I had to remind myself that he was happy, he was doing something he needed to do and that helped a lot. I kept myself busy and removed everything from every day sight so I wouldn’t think of him…see him. I even went as far as to try to stop loving him, turn my love into anger, just to get him out of my heart…out of my thoughts. That only hurt me even more. I was so lost, I didn’t know how to move on. But then it came to me, I accepted the fact that I loved someone I couldn’t be with and that might not love me. I stopped fighting the feeling and went along with it. Yeah I kept his pictures out of sight but never threw them away. I kept busy until I went days without thinking of him all the time. It got to the point where my thoughts of him wouldn’t make me sad or cry but make me smile. There still will be moments that I cry for him but sometimes that helps.

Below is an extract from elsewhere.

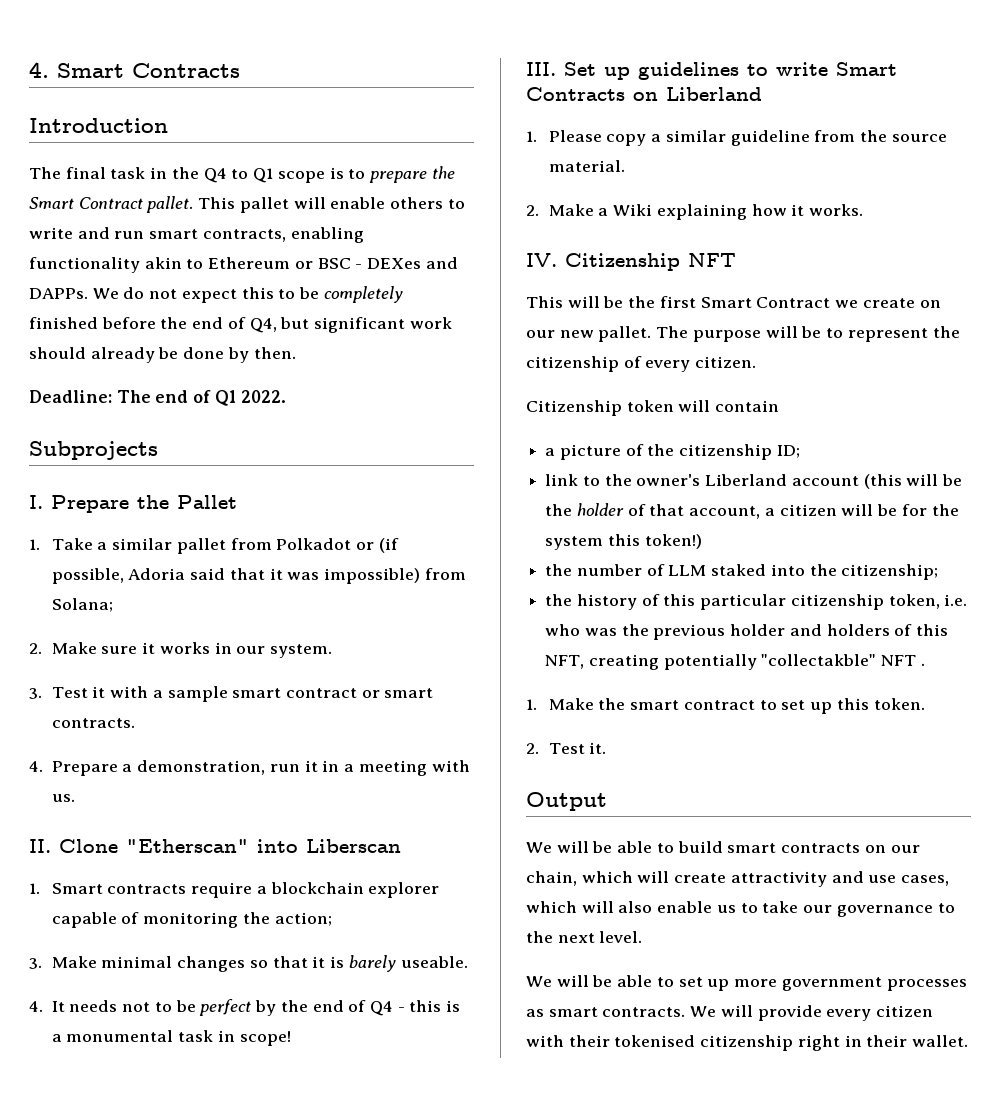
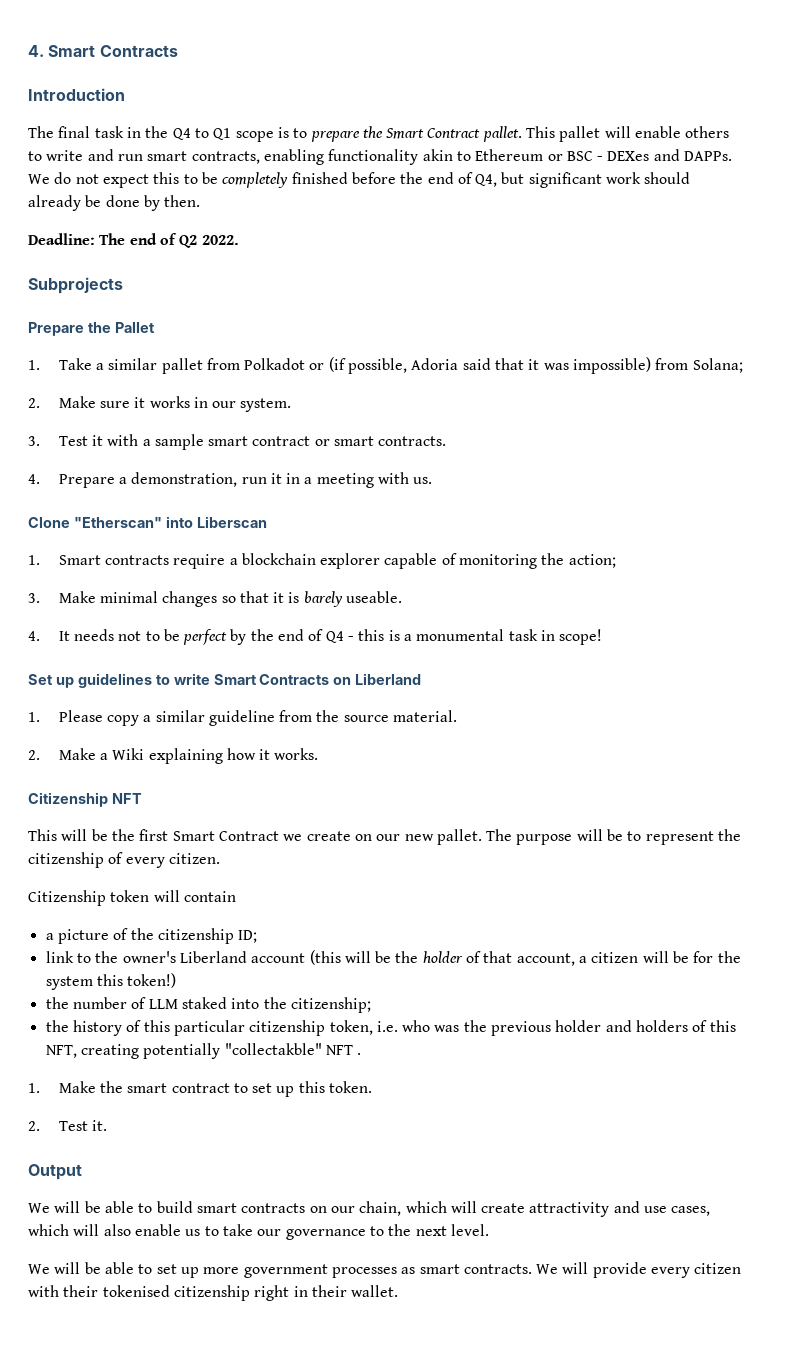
[214,390,236,406] Q1 -> [179,235,198,248] Q2
[29,495,43,509] I. -> (123, 285) none
[29,839,51,853] II. -> (433, 480) none
[526,62,556,76] III. -> (603, 637) none
[526,253,557,267] IV. -> (319, 754) none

I still love him, more than words can explain. I can still see him perfectly in my mind even though I lost his picture long ago. I still whisper my love to him when I go to sleep, even feel him next to me. I may have let him go but my heart and soul hasn’t and may not ever but thats ok.
You can take down all of that persons pictures or anything that reminds you of your love but you will still see them, think of them and love them. There is no “how” to letting your love go. It’s not something you can make happen, it’s not something you can force or even have a choice in the matter. Love will leave you when it’s ready to but you have to accept it either way, just to continue. Love is intense, deep, something that can’t be taken or given lightly and can’t be turned off. How do you let go of love? Don’t try to make it leave, accept it and live. Your heart will do the rest in time.